An empirical investigation of virtual screening
Journal: Proceedings - 2013 IEEE International Conference on Systems, Man, and Cybernetics, SMC 2013
Drug discovery relies much on data processing. Virtual screening (VS) is a typical method of drug discovery that exploits chemical structures (molecules) to identify those that are likely to bind to a particular drug target. VS can be turned into either a matching or a classification problem where the quality of the data matters very much. The number of features (and their properties) and data imbalance are general problems of chemical datasets used in VS. This paper investigates how to deal with these two problems to enhance the accuracy of VS and specifically to reduce the false positive rate.

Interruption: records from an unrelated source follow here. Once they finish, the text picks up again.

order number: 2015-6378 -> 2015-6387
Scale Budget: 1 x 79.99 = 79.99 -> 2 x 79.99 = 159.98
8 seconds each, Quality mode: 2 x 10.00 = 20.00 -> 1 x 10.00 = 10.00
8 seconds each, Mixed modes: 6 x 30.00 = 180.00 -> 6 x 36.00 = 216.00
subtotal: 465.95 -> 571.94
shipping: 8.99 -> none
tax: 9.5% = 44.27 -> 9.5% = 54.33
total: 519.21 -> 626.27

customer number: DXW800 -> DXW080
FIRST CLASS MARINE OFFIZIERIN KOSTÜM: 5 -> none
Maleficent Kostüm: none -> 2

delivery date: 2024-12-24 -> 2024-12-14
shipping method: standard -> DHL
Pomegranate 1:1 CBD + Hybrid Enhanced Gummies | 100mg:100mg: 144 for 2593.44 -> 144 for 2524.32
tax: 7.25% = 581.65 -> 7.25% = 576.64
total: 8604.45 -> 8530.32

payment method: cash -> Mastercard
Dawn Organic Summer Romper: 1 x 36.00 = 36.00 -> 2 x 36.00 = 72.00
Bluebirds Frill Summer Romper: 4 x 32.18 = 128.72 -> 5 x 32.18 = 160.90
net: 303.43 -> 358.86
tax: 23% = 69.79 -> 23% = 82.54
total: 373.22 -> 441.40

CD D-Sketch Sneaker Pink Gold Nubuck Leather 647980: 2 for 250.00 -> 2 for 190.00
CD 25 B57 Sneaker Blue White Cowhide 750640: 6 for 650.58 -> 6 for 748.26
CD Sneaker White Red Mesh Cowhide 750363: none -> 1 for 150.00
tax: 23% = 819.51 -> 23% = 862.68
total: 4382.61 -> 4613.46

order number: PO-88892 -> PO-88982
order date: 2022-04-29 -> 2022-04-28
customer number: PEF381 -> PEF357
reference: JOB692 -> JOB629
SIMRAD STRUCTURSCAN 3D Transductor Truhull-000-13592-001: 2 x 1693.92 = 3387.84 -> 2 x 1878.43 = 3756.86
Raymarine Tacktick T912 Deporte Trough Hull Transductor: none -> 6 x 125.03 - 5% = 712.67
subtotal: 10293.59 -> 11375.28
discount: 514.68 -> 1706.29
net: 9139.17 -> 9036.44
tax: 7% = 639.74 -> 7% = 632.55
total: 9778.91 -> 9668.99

On one hand, we use the synthetic minority oversampling technique (SMOTE) as a technique to balance data and on the other hand we investigate different molecular descriptors and fingerprints to serve as features. A classification approach is used to assess the performance of four chosen classifiers first individually and then by combining them. As an alternative an instance-based approach is employed to observe the effect on accuracy. Results from the classification method show that a higher accuracy and a lower false positive rate can be achieved by initially balancing the datasets using SMOTE and then classifying them. The effects of descriptors and fingerprints on accuracy and false positive rates can only be discussed for each dataset separately. Combining distance matrices of different structural fingerprints does not cause active and similar compounds to appear at the top of the dissimilarity ranking. © 2013 IEEE.